On July 29, 2009, our Board of Directors voted to suspend the declaration of regular quarterly cash dividends on all classes of our common stock. Dividends are prohibited by the most recent amendment to our credit facility and the suspension of our dividend will continue through the end of 2009. We will consider the resumption of a regular dividend in 2010, if permitted by our lenders, after taking into consideration our financial performance and condition, our capital requirements, and general economic and industry conditions at such time.

At September 30, 2009, Dover Motorsports, Inc. and all of its wholly owned subsidiaries, as co-borrowers, were parties to a $73,000,000 secured revolving credit agreement with a bank group. The credit agreement is secured by all of our assets. Effective August 21, 2009, the credit facility was amended to revise certain financial covenants and the interest rate calculation, among other changes. The maximum borrowing limit under the credit facility reduces to $68,000,000 on July 1, 2010 and the facility expires July 1, 2011. It provides for seasonal funding needs, capital improvements, letter of credit requirements and other general corporate purposes. Interest is based, at our option, upon LIBOR plus 350 basis points or the adjusted base rate.
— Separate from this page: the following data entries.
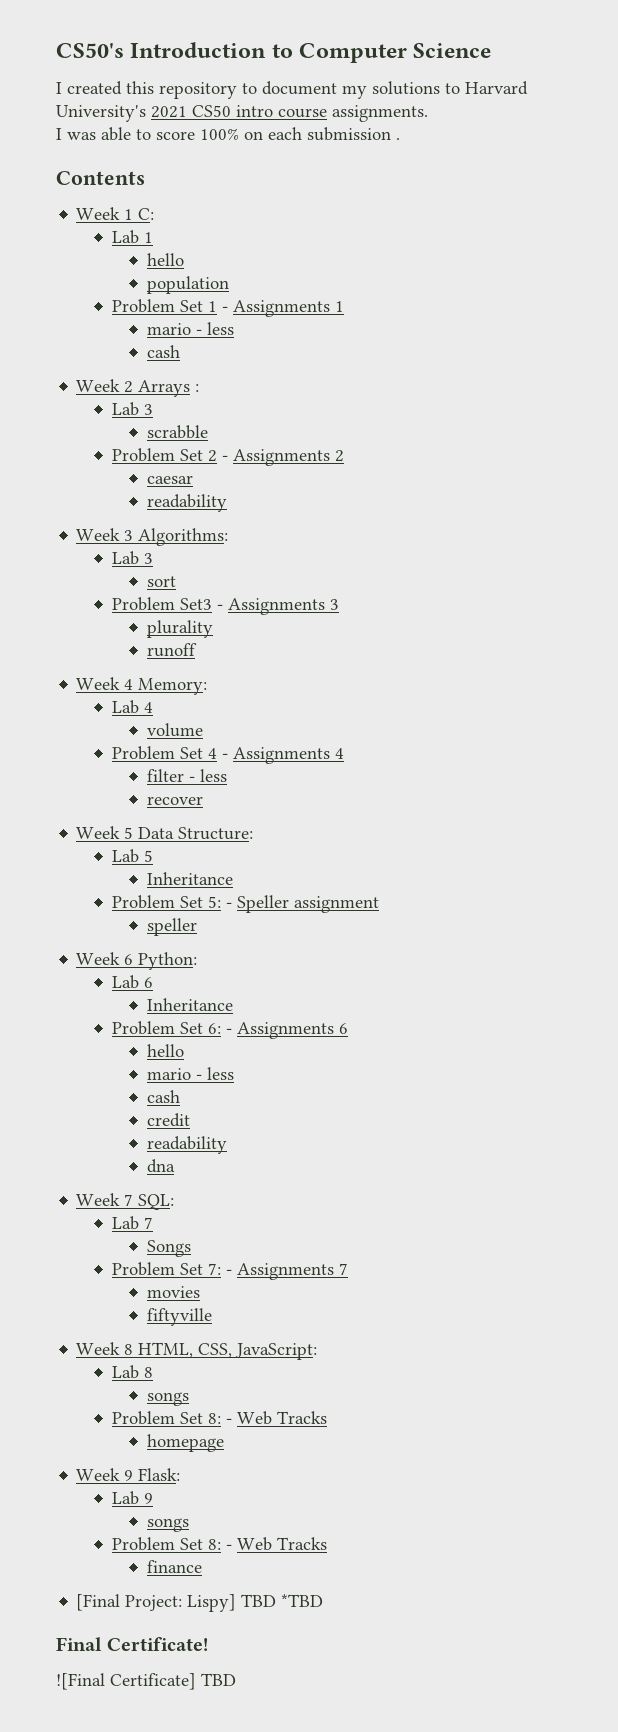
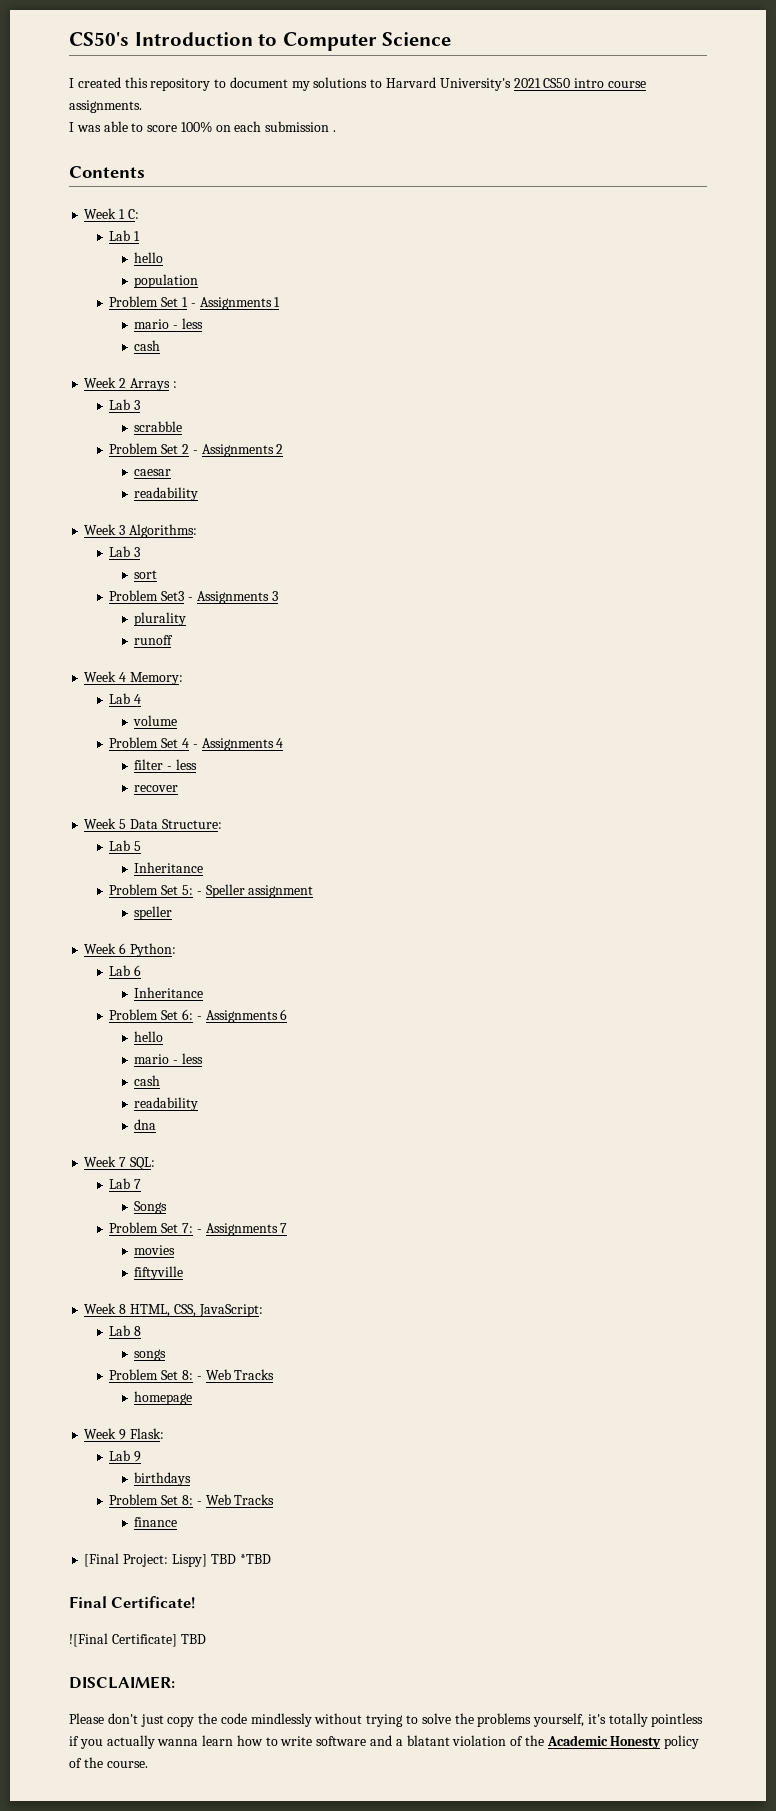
[147,1113,191,1127] // credit -> (161, 1080) none
[147,1518,190,1532] songs -> [134,1472,192,1486] birthdays
(236, 1679) none -> [69,1676,175,1689] [69,1713,704,1727] [69,1735,700,1749] [69,1757,148,1768] // DISCLAIMER: // Please don't just copy the code mindlessly without trying to solve the problems yourself, it's totally pointless if you actually wanna learn how to write software and a blatant violation of the Academic Honesty policy of the course.

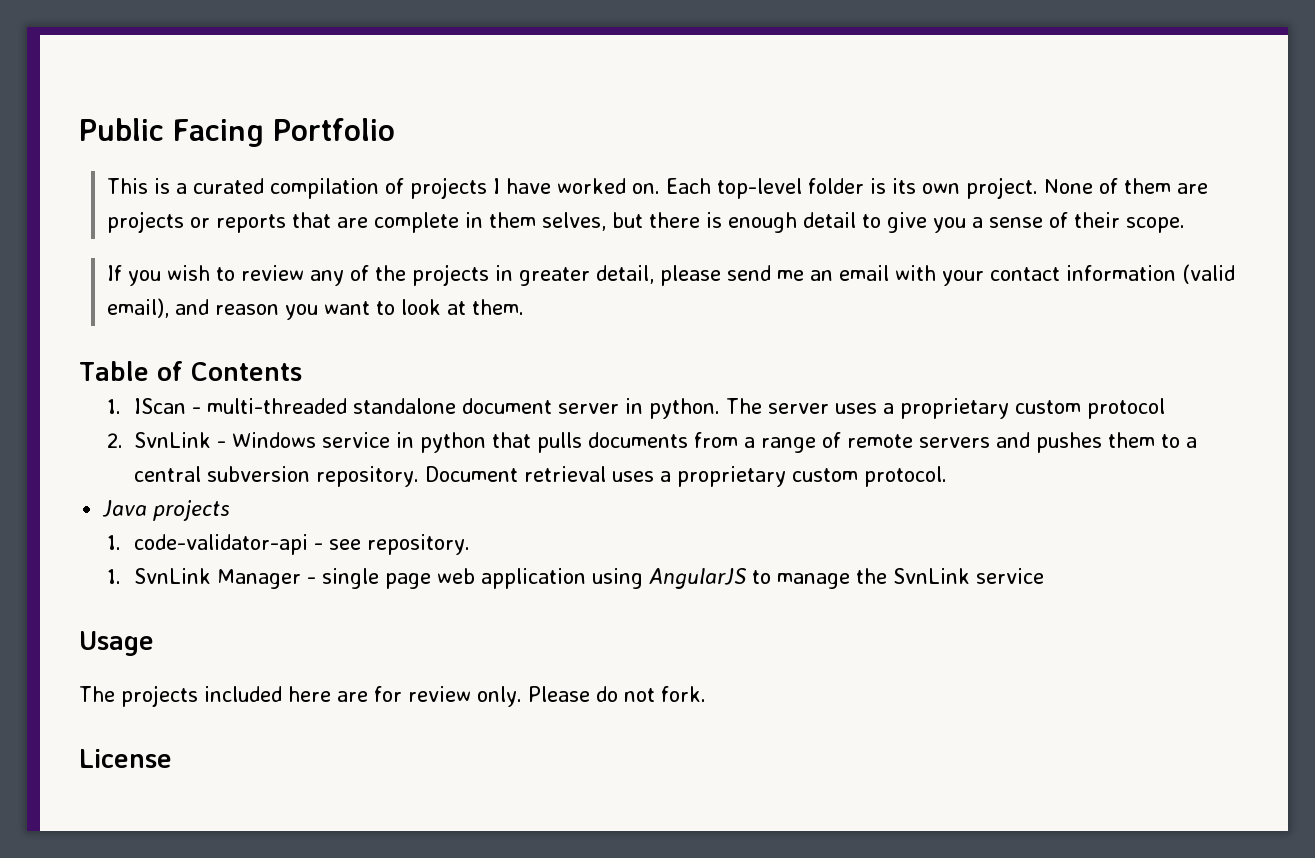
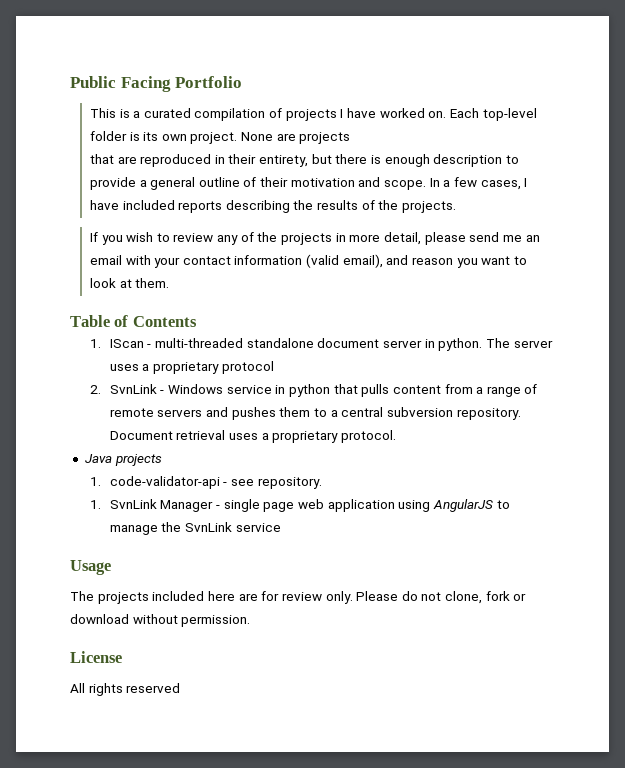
[1098,178,1171,194] of them -> (274, 136) none
[189,212,1185,233] or reports that are complete in them selves, but there is enough detail to give you a sense of their scope. -> [89,154,519,167] [89,177,528,190] [89,200,457,213] // that are reproduced in their entirety, but there is enough description to provide a general outline of their motivation and scope. In a few cases, I have included reports describing the results of the projects.
[518,267,590,286] greater -> [349,234,381,242] more
[1015,400,1082,414] custom -> (220, 368) none
[588,432,689,448] documents -> [392,385,441,394] content
[792,468,859,482] custom -> (339, 437) none
[660,686,706,702] [79,749,172,768] fork. // License -> [445,591,527,604] [70,614,251,627] [70,651,122,663] [70,683,181,696] clone, fork or download without permission. // License // All rights reserved

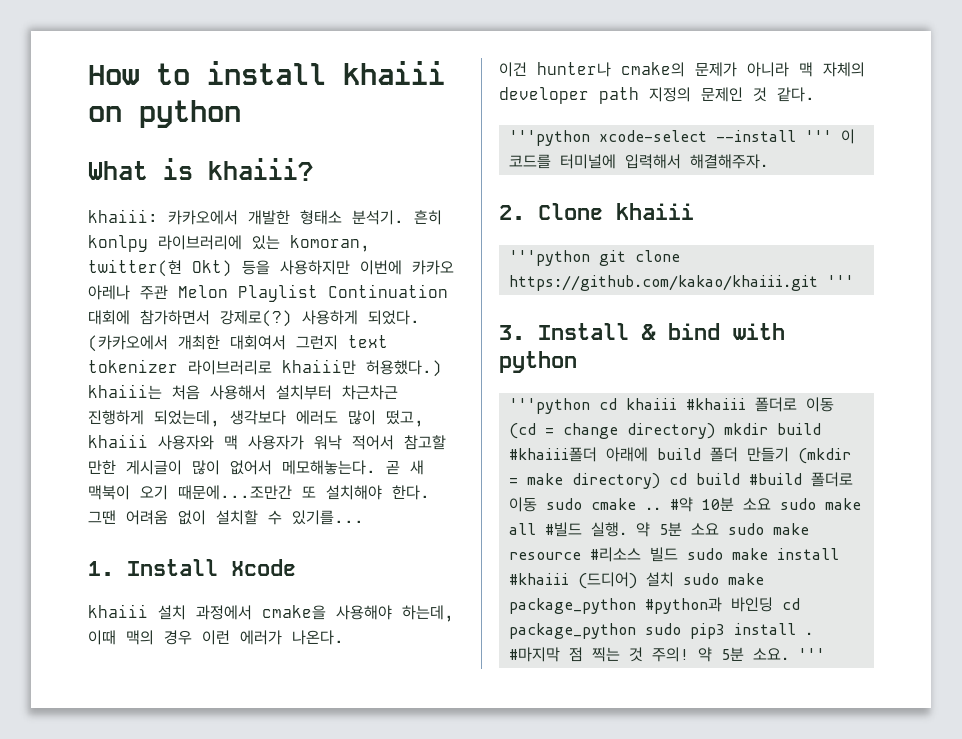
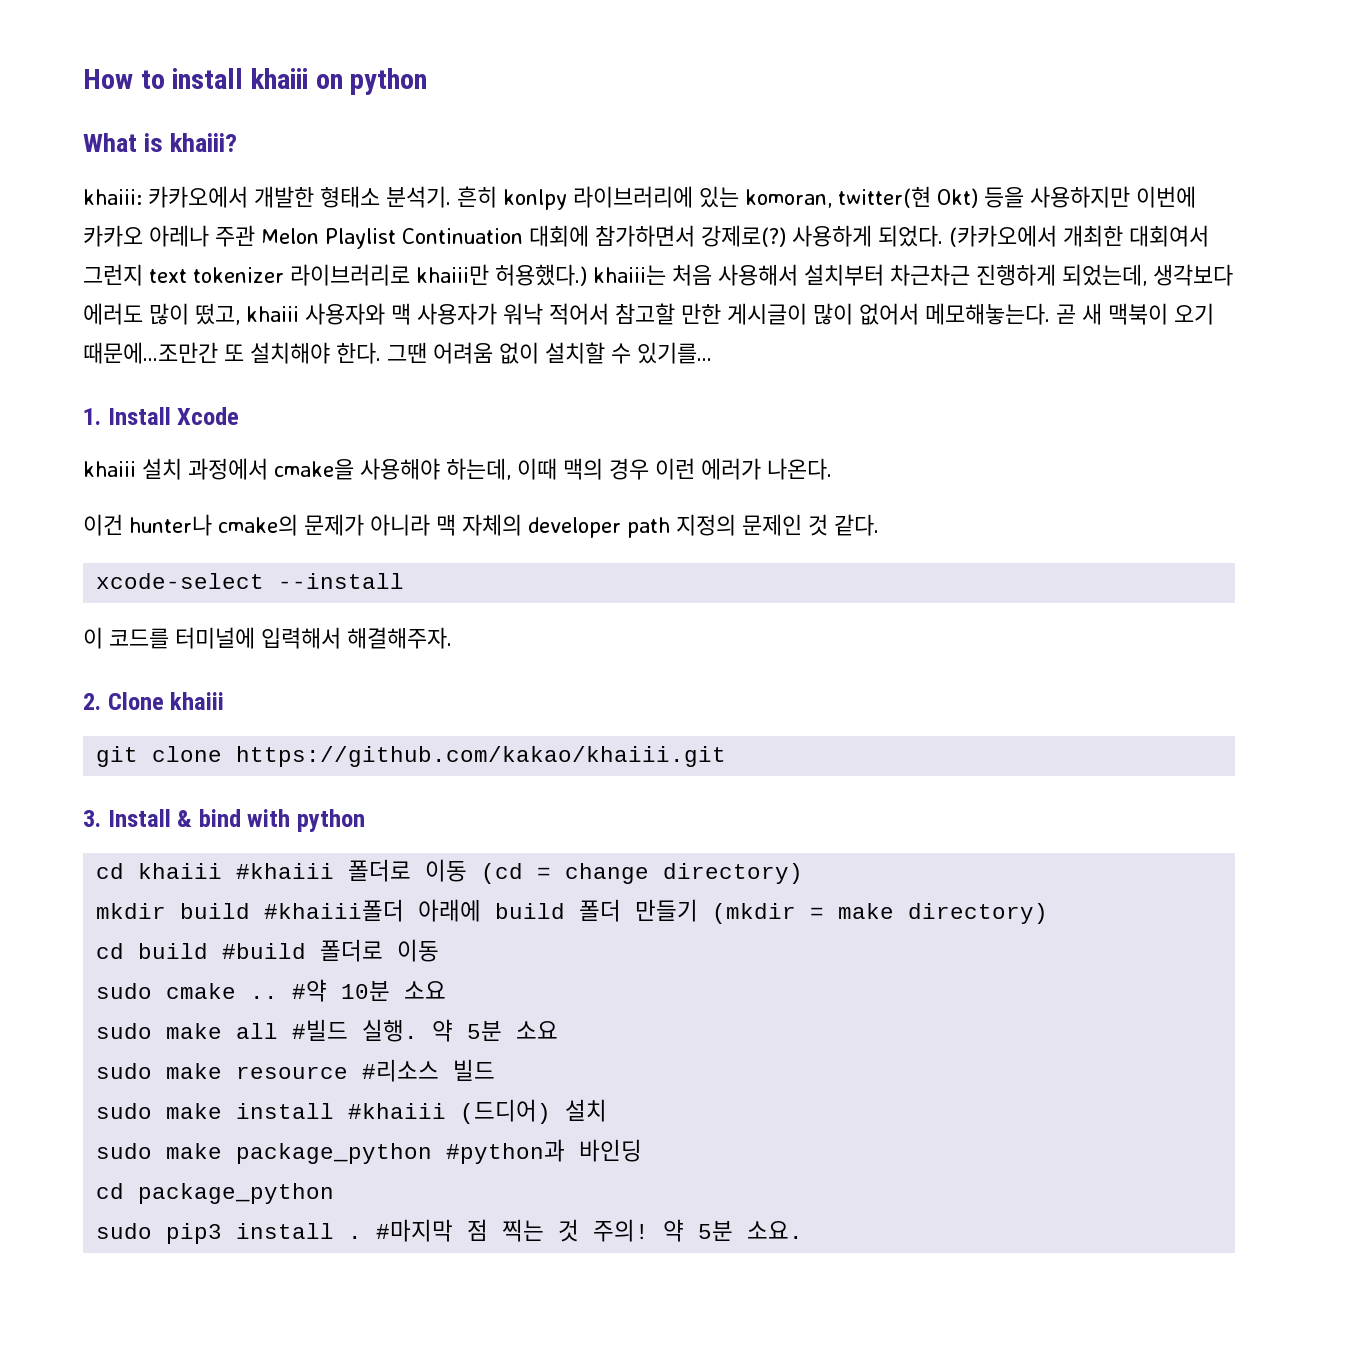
[508,130,590,146] '''python -> (879, 525) none
[804,130,832,142] ''' -> (405, 581) //
[508,250,590,266] '''python -> (225, 701) none
[826,275,854,287] ''' -> (727, 756) none
[508,398,590,414] '''python -> (366, 820) none
(715, 431) none -> (804, 873) //
(660, 481) none -> (1049, 913) //
(537, 504) none -> (440, 950) //
(771, 504) none -> (447, 990) //
(719, 529) none -> (559, 1030) //
(678, 554) none -> (496, 1070) //
(674, 579) none -> (608, 1110) //
(773, 604) none -> (643, 1150) //
(636, 631) none -> (335, 1193) //
[797,648,825,660] ''' -> (804, 1230) none

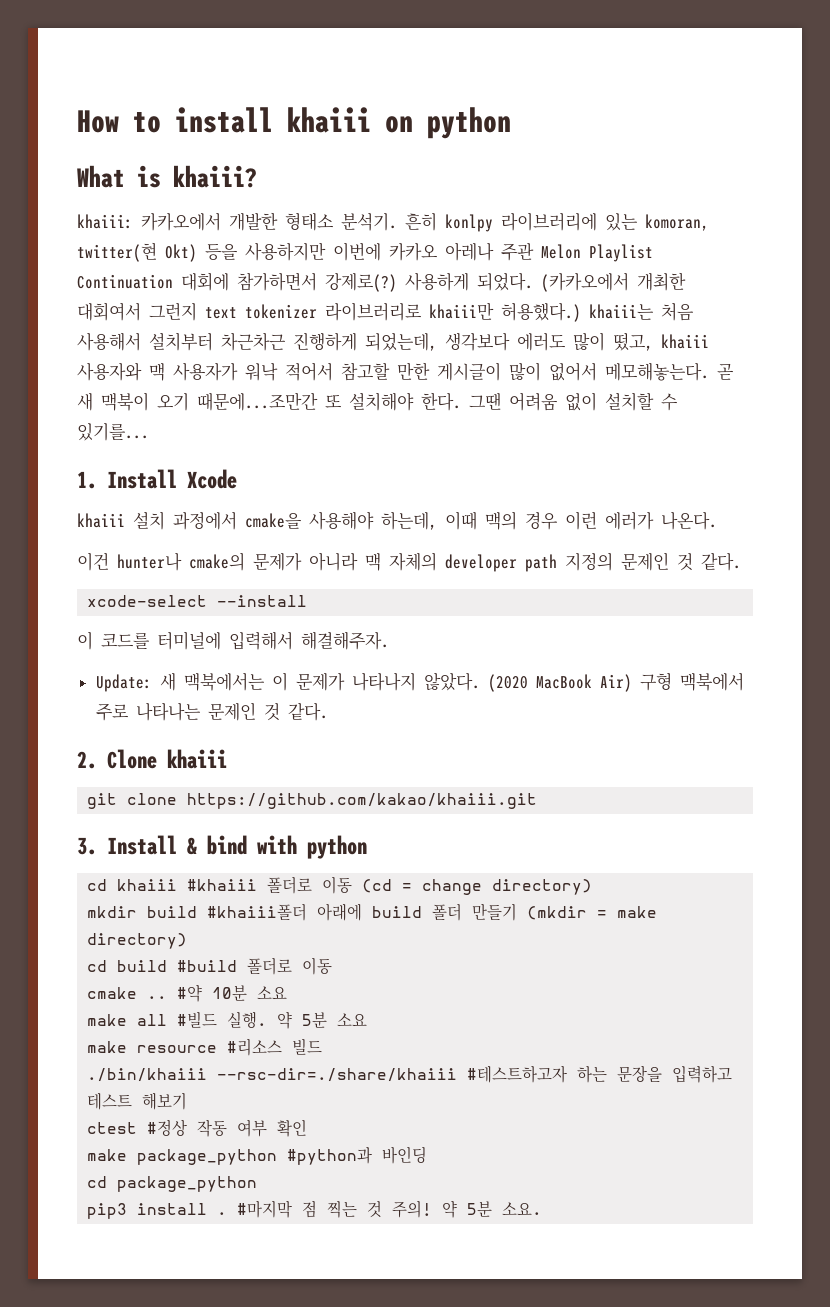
(452, 638) none -> [95,672,744,692] [95,702,328,721] // Update: 새 맥북에서는 이 문제가 나타나지 않았다. (2020 MacBook Air) 구형 맥북에서 주로 나타나는 문제인 것 같다.
[96,983,153,999] sudo -> (333, 966) none
[96,1023,153,1039] sudo -> (288, 993) none
[96,1063,153,1079] sudo -> (368, 1020) none
[96,1099,608,1124] [96,1143,153,1159] sudo make install #khaiii (드디어) 설치 // sudo -> [87,1065,733,1083] [87,1092,188,1110] [87,1119,308,1137] ./bin/khaiii --rsc-dir=./share/khaiii #테스트하고자 하는 문장을 입력하고 테스트 해보기 // ctest #정상 작동 여부 확인 //
[96,1223,153,1239] sudo -> (258, 1184) none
The base rate is the greater of the prime rate or the federal funds rate plus 50 basis points or the daily LIBOR rate plus 100 basis points. The adjusted base rate is the greater of 3.75% per annum or the base rate plus 250 basis points. The base rate option is not available for the portion of indebtedness equal to the notional amount under the interest rate swap agreement described below. The terms of the credit facility contain certain covenants including minimum tangible net worth, fixed charge coverage and maximum funded debt to earnings before interest, taxes, depreciation and amortization. In addition, the credit agreement includes a material adverse change clause and prohibits the payment of dividends by us. The credit facility also provides that if we default under any other loan agreement, that would be a default under this credit facility. At September 30, 2009, we were in compliance with the terms of the credit facility.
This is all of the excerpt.